* Work item:
With the pictures left out, every record must be reproduced exactly.

* Dataset excerpts:
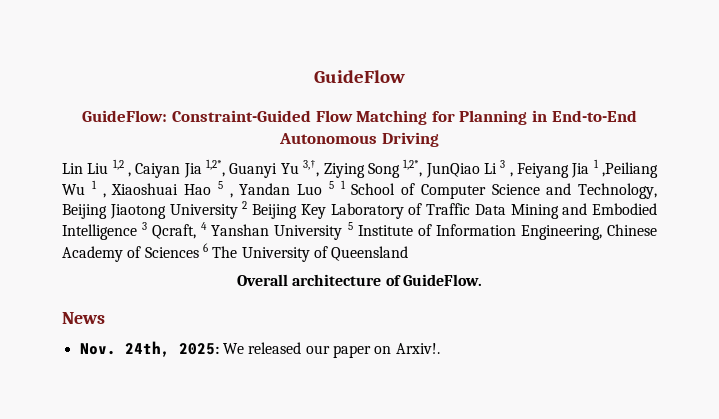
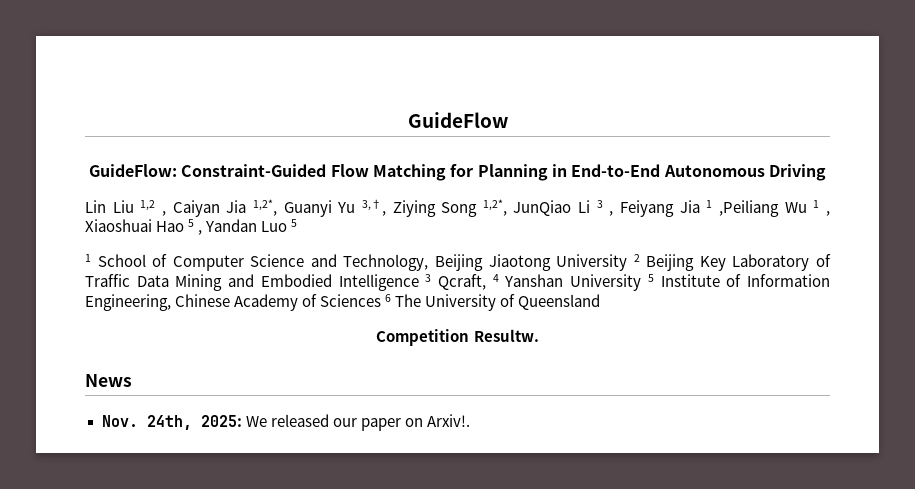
- Lin Liu 1,2 , Caiyan Jia 1,2*, Guanyi Yu 3,†, Ziying Song 1,2*, JunQiao Li 3 , Feiyang Jia 1 ,Peiliang Wu 1 , Xiaoshuai Hao 5 , Yandan Luo 5 1 School of Computer Science and Technology, Beijing Jiaotong University 2 Beijing Key Laboratory of Traffic Data Mining and Embodied Intelligence 3 Qcraft, 4 Yanshan University 5 Institute of Information Engineering, Chinese Academy of Sciences 6 The University of Queensland
+ Lin Liu 1,2 , Caiyan Jia 1,2*, Guanyi Yu 3,†, Ziying Song 1,2*, JunQiao Li 3 , Feiyang Jia 1 ,Peiliang Wu 1 , Xiaoshuai Hao 5 , Yandan Luo 5
+ 1 School of Computer Science and Technology, Beijing Jiaotong University 2 Beijing Key Laboratory of Traffic Data Mining and Embodied Intelligence 3 Qcraft, 4 Yanshan University 5 Institute of Information Engineering, Chinese Academy of Sciences 6 The University of Queensland
- Overall architecture of GuideFlow.
+ Competition Resultw.

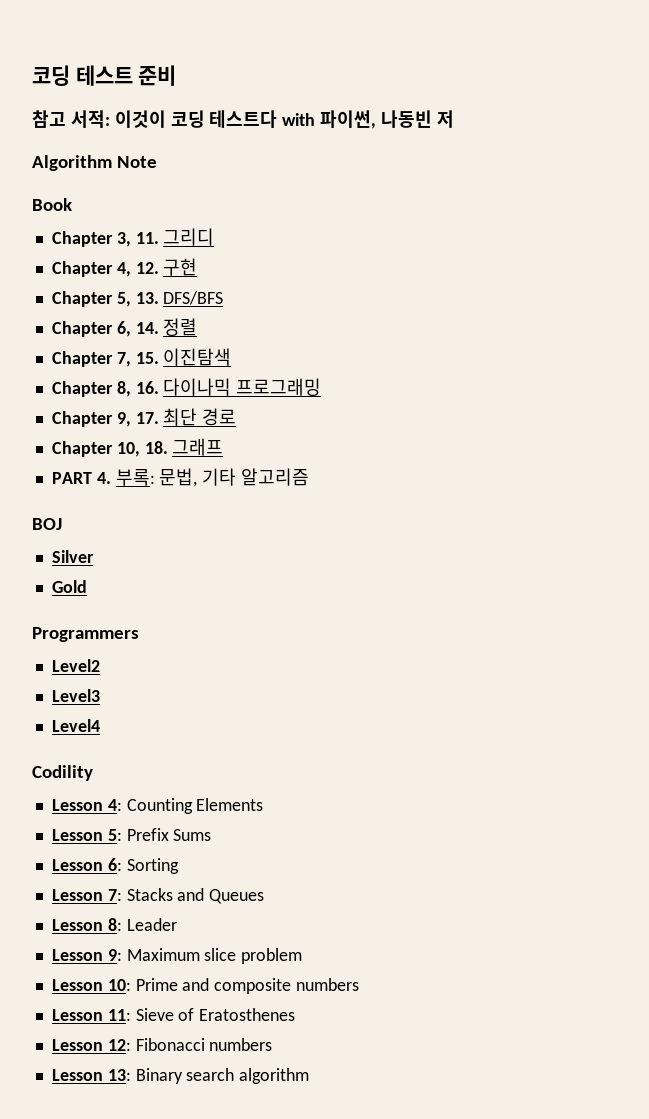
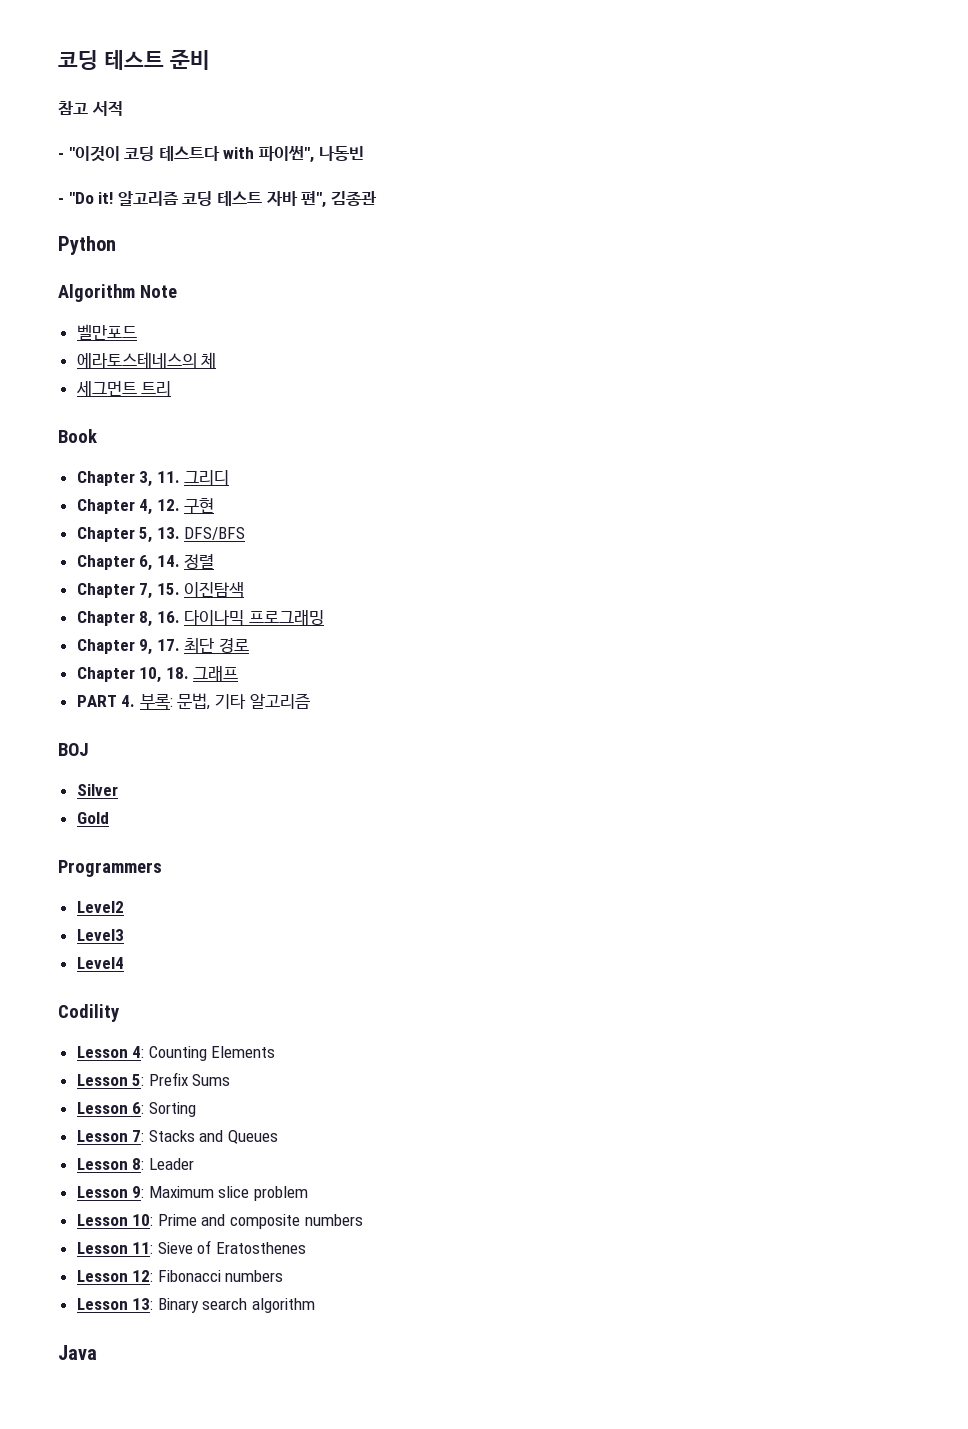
- 참고 서적: 이것이 코딩 테스트다 with 파이썬, 나동빈 저
+ 참고 서적
+ - "이것이 코딩 테스트다 with 파이썬", 나동빈
+ - "Do it! 알고리즘 코딩 테스트 자바 편", 김종관
+ Python
  Algorithm Note
+ 벨만포드
+ 에라토스테네스의 체
+ 세그먼트 트리
+ Java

* Expected answer:
- Lin Liu 1,2 , Caiyan Jia 1,2*, Guanyi Yu 3,†, Ziying Song 1,2*, JunQiao Li 3 , Feiyang Jia 1 ,Peiliang Wu 1 , Xiaoshuai Hao 5 , Yandan Luo 5 1 School of Computer Science and Technology, Beijing Jiaotong University 2 Beijing Key Laboratory of Traffic Data Mining and Embodied Intelligence 3 Qcraft, 4 Yanshan University 5 Institute of Information Engineering, Chinese Academy of Sciences 6 The University of Queensland
+ Lin Liu 1,2 , Caiyan Jia 1,2*, Guanyi Yu 3,†, Ziying Song 1,2*, JunQiao Li 3 , Feiyang Jia 1 ,Peiliang Wu 1 , Xiaoshuai Hao 5 , Yandan Luo 5
+ 1 School of Computer Science and Technology, Beijing Jiaotong University 2 Beijing Key Laboratory of Traffic Data Mining and Embodied Intelligence 3 Qcraft, 4 Yanshan University 5 Institute of Information Engineering, Chinese Academy of Sciences 6 The University of Queensland
- Overall architecture of GuideFlow.
+ Competition Resultw.

- 참고 서적: 이것이 코딩 테스트다 with 파이썬, 나동빈 저
+ 참고 서적
+ - "이것이 코딩 테스트다 with 파이썬", 나동빈
+ - "Do it! 알고리즘 코딩 테스트 자바 편", 김종관
+ Python
  Algorithm Note
+ 벨만포드
+ 에라토스테네스의 체
+ 세그먼트 트리
+ Java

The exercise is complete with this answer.